# Problem to work on:
Exact reproduction of the following data is required.

# Given entries:
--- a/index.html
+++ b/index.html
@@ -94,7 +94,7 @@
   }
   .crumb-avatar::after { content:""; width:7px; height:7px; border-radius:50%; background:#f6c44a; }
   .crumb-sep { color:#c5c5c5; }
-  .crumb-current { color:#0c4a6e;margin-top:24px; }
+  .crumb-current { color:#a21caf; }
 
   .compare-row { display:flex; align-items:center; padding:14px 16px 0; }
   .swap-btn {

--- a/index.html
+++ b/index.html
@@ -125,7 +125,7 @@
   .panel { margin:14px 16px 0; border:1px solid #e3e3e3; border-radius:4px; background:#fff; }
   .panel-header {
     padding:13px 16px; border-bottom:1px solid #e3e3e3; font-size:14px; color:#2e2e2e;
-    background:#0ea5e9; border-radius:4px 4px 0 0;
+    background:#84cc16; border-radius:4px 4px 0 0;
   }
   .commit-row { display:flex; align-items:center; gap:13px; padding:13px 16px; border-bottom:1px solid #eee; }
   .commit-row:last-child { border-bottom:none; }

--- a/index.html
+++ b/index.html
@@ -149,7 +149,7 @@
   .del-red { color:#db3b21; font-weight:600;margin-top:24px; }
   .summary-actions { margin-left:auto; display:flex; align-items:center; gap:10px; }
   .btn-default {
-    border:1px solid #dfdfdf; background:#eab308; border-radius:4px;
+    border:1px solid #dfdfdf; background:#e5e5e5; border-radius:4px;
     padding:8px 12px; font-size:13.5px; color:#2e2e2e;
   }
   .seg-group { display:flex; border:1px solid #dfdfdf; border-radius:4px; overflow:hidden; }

# Response to this task:
--- a/index.html
+++ b/index.html
@@ -94,7 +94,7 @@
   }
   .crumb-avatar::after { content:""; width:7px; height:7px; border-radius:50%; background:#f6c44a; }
   .crumb-sep { color:#c5c5c5; }
-  .crumb-current { color:#0c4a6e;margin-top:24px; }
+  .crumb-current { color:#a21caf; }
 
   .compare-row { display:flex; align-items:center; padding:14px 16px 0; }
   .swap-btn {

--- a/index.html
+++ b/index.html
@@ -125,7 +125,7 @@
   .panel { margin:14px 16px 0; border:1px solid #e3e3e3; border-radius:4px; background:#fff; }
   .panel-header {
     padding:13px 16px; border-bottom:1px solid #e3e3e3; font-size:14px; color:#2e2e2e;
-    background:#0ea5e9; border-radius:4px 4px 0 0;
+    background:#84cc16; border-radius:4px 4px 0 0;
   }
   .commit-row { display:flex; align-items:center; gap:13px; padding:13px 16px; border-bottom:1px solid #eee; }
   .commit-row:last-child { border-bottom:none; }

--- a/index.html
+++ b/index.html
@@ -149,7 +149,7 @@
   .del-red { color:#db3b21; font-weight:600;margin-top:24px; }
   .summary-actions { margin-left:auto; display:flex; align-items:center; gap:10px; }
   .btn-default {
-    border:1px solid #dfdfdf; background:#eab308; border-radius:4px;
+    border:1px solid #dfdfdf; background:#e5e5e5; border-radius:4px;
     padding:8px 12px; font-size:13.5px; color:#2e2e2e;
   }
   .seg-group { display:flex; border:1px solid #dfdfdf; border-radius:4px; overflow:hidden; }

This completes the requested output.